▸ **What you should do**
When copying the listing below, skip every picture and repeat exactly the lines from the first one through the line that contains "적는 방법을 사용하면, CSS는 30줄만 사용하게 된다.".

>>>

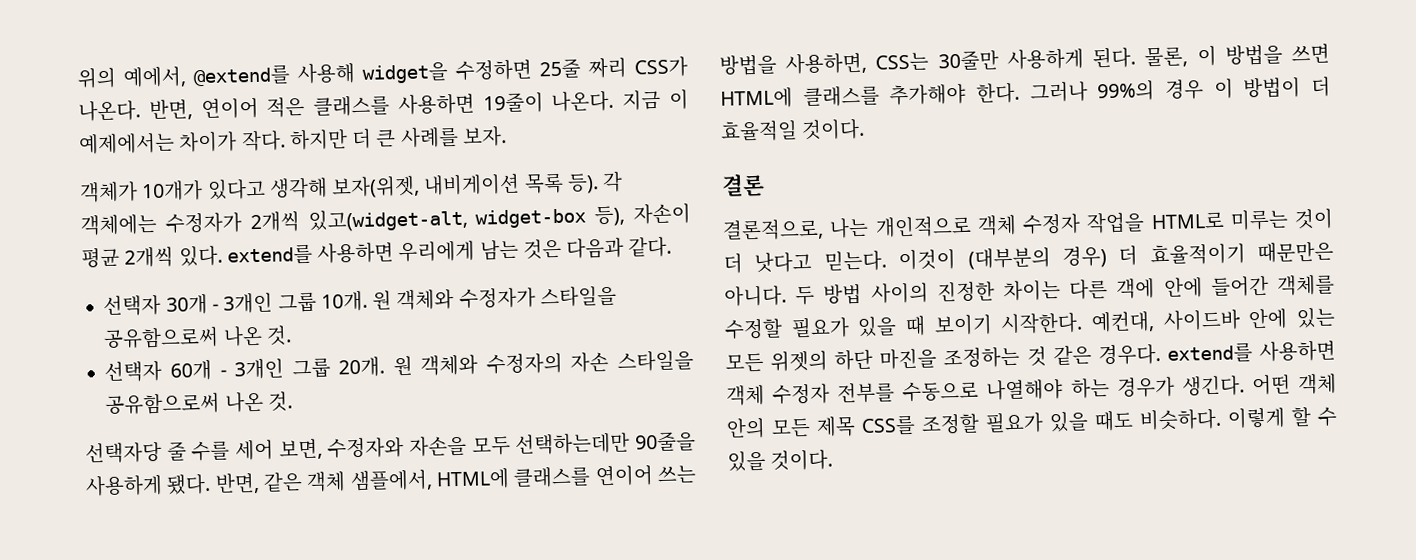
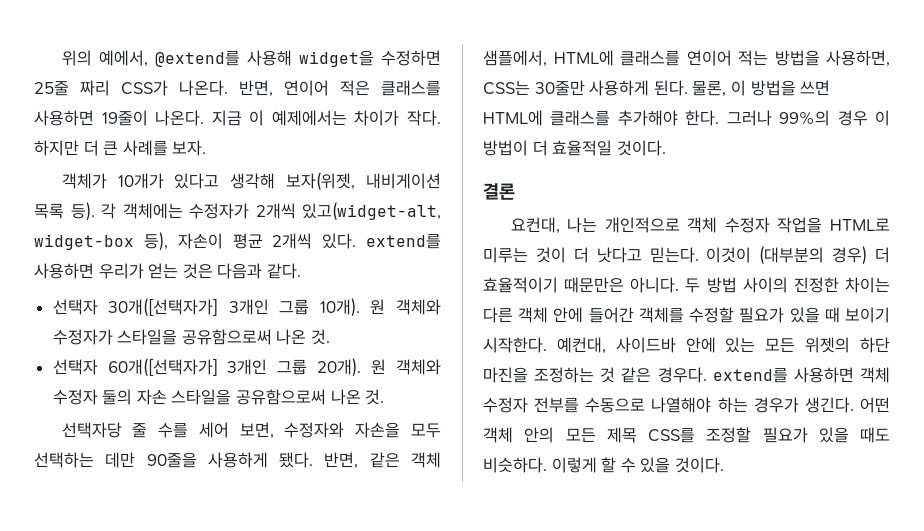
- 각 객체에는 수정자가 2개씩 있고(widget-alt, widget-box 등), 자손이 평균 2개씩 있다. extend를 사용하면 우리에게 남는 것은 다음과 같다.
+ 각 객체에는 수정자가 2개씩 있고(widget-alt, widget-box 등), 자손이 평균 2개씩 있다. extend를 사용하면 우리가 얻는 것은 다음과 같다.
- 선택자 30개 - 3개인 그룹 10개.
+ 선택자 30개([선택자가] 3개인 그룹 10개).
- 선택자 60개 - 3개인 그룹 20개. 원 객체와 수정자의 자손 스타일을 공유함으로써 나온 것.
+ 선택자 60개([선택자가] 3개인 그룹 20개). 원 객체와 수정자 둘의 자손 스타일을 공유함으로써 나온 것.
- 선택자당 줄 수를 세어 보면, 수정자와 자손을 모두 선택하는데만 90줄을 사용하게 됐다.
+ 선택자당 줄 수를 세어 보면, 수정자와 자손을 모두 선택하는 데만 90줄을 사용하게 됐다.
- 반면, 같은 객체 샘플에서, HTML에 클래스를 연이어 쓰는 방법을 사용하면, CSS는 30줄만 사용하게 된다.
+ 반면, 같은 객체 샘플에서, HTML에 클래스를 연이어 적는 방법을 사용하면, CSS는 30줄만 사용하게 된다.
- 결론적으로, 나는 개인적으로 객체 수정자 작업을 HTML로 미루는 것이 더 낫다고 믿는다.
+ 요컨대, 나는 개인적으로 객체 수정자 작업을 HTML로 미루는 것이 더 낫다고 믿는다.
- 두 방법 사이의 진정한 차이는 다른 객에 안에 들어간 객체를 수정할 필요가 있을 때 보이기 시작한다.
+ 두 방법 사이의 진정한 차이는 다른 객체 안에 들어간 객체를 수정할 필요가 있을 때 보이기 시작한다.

<<<

▸ **Written solution**
- 각 객체에는 수정자가 2개씩 있고(widget-alt, widget-box 등), 자손이 평균 2개씩 있다. extend를 사용하면 우리에게 남는 것은 다음과 같다.
+ 각 객체에는 수정자가 2개씩 있고(widget-alt, widget-box 등), 자손이 평균 2개씩 있다. extend를 사용하면 우리가 얻는 것은 다음과 같다.
- 선택자 30개 - 3개인 그룹 10개.
+ 선택자 30개([선택자가] 3개인 그룹 10개).
- 선택자 60개 - 3개인 그룹 20개. 원 객체와 수정자의 자손 스타일을 공유함으로써 나온 것.
+ 선택자 60개([선택자가] 3개인 그룹 20개). 원 객체와 수정자 둘의 자손 스타일을 공유함으로써 나온 것.
- 선택자당 줄 수를 세어 보면, 수정자와 자손을 모두 선택하는데만 90줄을 사용하게 됐다.
+ 선택자당 줄 수를 세어 보면, 수정자와 자손을 모두 선택하는 데만 90줄을 사용하게 됐다.
- 반면, 같은 객체 샘플에서, HTML에 클래스를 연이어 쓰는 방법을 사용하면, CSS는 30줄만 사용하게 된다.
+ 반면, 같은 객체 샘플에서, HTML에 클래스를 연이어 적는 방법을 사용하면, CSS는 30줄만 사용하게 된다.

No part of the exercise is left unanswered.